’Le FSB a établi que certains collaborateurs des organisations humanitaires internationales collectent des informations qui relèvent de l’espionnage et qui sont ensuite utilisées par les médias occidentaux pour faire pression ou pour discréditer les autorités de la république’...
...peut-on lire dans le rapport de la section régionale tchétchène du FSB envoyé au gouvernement de la république. Les organisations humanitaires sont également accusées dans ce même rapport d’approvisionner les groupes illégaux armés en nourriture et équipement. Le journal Kommersant a obtenu une précision auprès du responsable du FSB en Tchétchénie, Sergueï Babkine, qui affirme que cela ne concerne pas toutes les organisations humanitaires, sans pour autant préciser le nom de celles visées par le rapport. « Actuellement, nous faisons des vérifications et le destin de certaines personnes est décidé au niveau du gouvernement » affirme Sergueï Babkine. « Cela signifie que des collaborateurs de missions humanitaires en Tchétchénie pourraient se voir interdire la poursuite de leur travail sur place » constate le journal Kommersant. Une journaliste tchèque, Petra Prohachka, qui avait passé six mois en Tchétchénie en tant que collaboratrice du programme Charitas international, a déjà dû plier bagages. Elle avait participé à l’organisation d’un orphelinat à Groznyï et à un programme de distribution de vêtements et de nourriture dans la ville. « Cependant, la présence d’une journaliste étrangère là où même les journalistes russes ne peuvent accéder qu’avec une accréditation spéciale déplaisait à beaucoup de monde » souligne le quotidien. Il y a six mois, le ministère des Affaires étrangères a refusé de lui délivrer un visa. Aujourd’hui, son sort risque d’être partagé par d’autres membres de missions humanitaires.

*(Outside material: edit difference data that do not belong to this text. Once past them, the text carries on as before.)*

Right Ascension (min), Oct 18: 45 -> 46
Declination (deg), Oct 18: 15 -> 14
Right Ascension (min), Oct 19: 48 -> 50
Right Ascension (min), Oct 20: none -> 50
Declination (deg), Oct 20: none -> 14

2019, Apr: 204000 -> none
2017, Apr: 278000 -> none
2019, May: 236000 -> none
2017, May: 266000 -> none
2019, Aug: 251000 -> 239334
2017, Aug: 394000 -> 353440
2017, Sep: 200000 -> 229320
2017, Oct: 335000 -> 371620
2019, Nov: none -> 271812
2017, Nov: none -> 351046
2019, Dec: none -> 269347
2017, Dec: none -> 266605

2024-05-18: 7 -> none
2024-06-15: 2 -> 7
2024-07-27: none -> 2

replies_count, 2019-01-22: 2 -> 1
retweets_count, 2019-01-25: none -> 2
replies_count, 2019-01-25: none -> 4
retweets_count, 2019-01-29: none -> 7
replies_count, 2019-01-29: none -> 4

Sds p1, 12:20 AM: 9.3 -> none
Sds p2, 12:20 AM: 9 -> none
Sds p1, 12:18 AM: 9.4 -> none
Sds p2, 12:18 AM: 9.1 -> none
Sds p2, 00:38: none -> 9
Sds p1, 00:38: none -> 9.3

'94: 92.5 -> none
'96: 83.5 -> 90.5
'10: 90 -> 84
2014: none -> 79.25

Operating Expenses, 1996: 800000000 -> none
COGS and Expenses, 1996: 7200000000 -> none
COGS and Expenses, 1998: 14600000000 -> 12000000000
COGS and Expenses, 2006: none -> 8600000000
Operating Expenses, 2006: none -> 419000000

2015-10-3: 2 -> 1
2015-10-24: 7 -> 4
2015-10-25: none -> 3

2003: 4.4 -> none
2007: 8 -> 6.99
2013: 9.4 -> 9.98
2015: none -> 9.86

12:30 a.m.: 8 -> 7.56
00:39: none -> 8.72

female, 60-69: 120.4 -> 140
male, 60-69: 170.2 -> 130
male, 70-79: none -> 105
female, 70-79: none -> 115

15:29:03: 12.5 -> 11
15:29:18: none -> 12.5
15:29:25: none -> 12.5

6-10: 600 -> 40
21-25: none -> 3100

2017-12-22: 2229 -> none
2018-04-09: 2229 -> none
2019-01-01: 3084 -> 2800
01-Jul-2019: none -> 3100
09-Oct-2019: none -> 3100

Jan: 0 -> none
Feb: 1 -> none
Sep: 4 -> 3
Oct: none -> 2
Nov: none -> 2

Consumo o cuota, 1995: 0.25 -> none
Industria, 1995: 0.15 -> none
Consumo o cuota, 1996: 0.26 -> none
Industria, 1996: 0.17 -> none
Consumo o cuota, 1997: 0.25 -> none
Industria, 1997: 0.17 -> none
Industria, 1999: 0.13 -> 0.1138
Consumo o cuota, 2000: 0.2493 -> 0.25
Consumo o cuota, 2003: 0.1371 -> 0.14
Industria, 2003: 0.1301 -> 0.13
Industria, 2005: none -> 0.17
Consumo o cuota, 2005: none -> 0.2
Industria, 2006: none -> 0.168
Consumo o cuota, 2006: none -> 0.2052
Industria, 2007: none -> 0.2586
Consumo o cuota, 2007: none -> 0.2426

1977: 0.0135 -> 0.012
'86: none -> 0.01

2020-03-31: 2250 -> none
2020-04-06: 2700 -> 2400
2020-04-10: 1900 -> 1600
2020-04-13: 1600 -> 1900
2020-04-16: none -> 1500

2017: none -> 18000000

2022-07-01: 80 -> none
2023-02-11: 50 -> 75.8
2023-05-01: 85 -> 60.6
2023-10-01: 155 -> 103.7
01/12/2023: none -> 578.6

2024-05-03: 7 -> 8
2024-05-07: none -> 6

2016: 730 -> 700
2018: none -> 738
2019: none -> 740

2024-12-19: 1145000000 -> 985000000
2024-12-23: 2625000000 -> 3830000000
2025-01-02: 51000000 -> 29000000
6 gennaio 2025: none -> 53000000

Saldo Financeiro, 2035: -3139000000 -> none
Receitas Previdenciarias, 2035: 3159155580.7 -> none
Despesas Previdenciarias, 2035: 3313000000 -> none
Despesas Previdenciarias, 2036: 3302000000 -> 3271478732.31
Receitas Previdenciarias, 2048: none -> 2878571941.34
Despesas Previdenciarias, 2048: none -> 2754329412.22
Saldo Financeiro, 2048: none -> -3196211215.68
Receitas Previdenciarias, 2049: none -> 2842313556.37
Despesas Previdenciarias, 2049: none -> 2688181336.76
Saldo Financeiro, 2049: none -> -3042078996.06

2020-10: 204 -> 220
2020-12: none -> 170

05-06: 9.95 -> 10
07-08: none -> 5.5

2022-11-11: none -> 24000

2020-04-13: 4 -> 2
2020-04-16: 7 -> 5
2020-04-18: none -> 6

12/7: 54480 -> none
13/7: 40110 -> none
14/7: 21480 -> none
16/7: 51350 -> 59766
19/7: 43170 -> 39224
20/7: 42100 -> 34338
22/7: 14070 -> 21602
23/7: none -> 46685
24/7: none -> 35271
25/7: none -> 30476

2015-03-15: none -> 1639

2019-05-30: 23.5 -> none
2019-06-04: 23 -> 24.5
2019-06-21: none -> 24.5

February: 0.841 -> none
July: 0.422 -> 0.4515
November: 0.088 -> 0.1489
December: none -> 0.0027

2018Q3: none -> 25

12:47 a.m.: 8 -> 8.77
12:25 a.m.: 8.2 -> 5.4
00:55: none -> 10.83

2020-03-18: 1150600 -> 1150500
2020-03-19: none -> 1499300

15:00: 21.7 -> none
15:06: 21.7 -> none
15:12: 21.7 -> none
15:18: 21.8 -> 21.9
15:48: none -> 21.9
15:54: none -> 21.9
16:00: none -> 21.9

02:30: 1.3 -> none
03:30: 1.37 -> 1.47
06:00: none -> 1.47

Sergueï Babkine assure qu’il n’a rien contre la présence des organisations humanitaires en Tchétchénie. « Nous sommes cependant contre, par exemple, le travail du Comité danois aux réfugiés. Cette organisation aide des personnes qui n’en ont pas besoin et crée une ambiance malsaine dans la société. Par exemple, dernièrement, il a distribué des produits à Goudermes et la plupart de ceux qui ont reçu cette aide était des proches des combattants indépendantistes. Cela a provoqué la colère des habitants qui se sont révoltés et ont commencé à manifester. L’objectif de cette organisation n’est pas clair : aider la population ou créer la discorde là où la paix commence tout juste à s’installer » déclare Sergueï Babkine. « Notre organisation propose son aide à 310 000 personnes déplacées, victimes des événements en Tchétchénie. Tous ont reçu un soutien en accord avec les règles et les principes internationaux de l’aide humanitaire. Nous continuerons à aider les personnes invalides, les orphelins et les autres groupes fragiles de la population sans tenir compte de leurs liens de parenté et de leurs convictions politiques » déclare au journal Kommersant un représentant du Comité danois aux réfugiés.
Les représentants des organisations humanitaires craignent que ce rapport du FSB complique leur travail dans la république et ferme toute source d’informations sur la situation en Tchétchénie. Les organisations humanitaires étaient en effet les dernières à y avoir accès après que la république ait été fermée aux journalistes étrangers.